What the task asks: The part to set down runs from the first line of the data below through the line with "- >> defaultDS.clockQuality.offsetScaledLogVariance", inclusive; write it exactly and leave out the pictures.

Difference listings:
Content starts

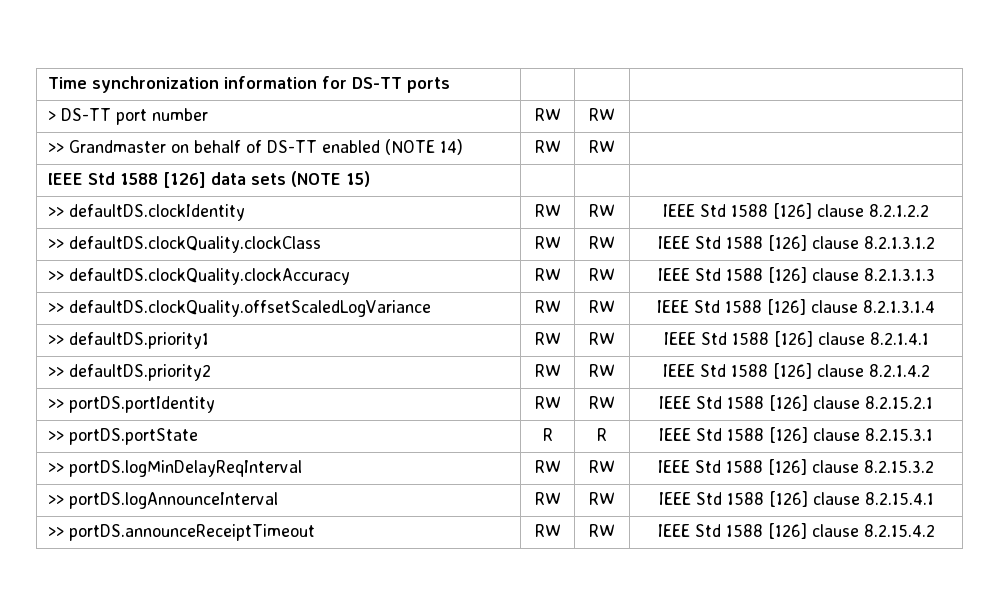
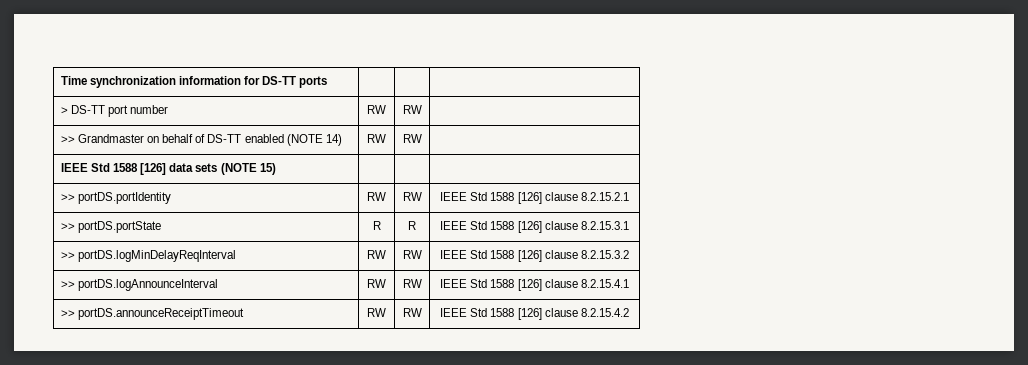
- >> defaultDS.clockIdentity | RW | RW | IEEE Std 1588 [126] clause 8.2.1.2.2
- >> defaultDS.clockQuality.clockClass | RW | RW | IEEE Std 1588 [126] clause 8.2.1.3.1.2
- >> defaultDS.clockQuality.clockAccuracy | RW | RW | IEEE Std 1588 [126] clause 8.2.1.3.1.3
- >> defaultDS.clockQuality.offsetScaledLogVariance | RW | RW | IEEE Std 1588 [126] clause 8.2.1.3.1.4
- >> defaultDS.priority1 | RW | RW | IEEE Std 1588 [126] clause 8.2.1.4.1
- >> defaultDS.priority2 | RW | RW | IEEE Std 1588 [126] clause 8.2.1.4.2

Content ends

Answer:
- >> defaultDS.clockIdentity | RW | RW | IEEE Std 1588 [126] clause 8.2.1.2.2
- >> defaultDS.clockQuality.clockClass | RW | RW | IEEE Std 1588 [126] clause 8.2.1.3.1.2
- >> defaultDS.clockQuality.clockAccuracy | RW | RW | IEEE Std 1588 [126] clause 8.2.1.3.1.3
- >> defaultDS.clockQuality.offsetScaledLogVariance | RW | RW | IEEE Std 1588 [126] clause 8.2.1.3.1.4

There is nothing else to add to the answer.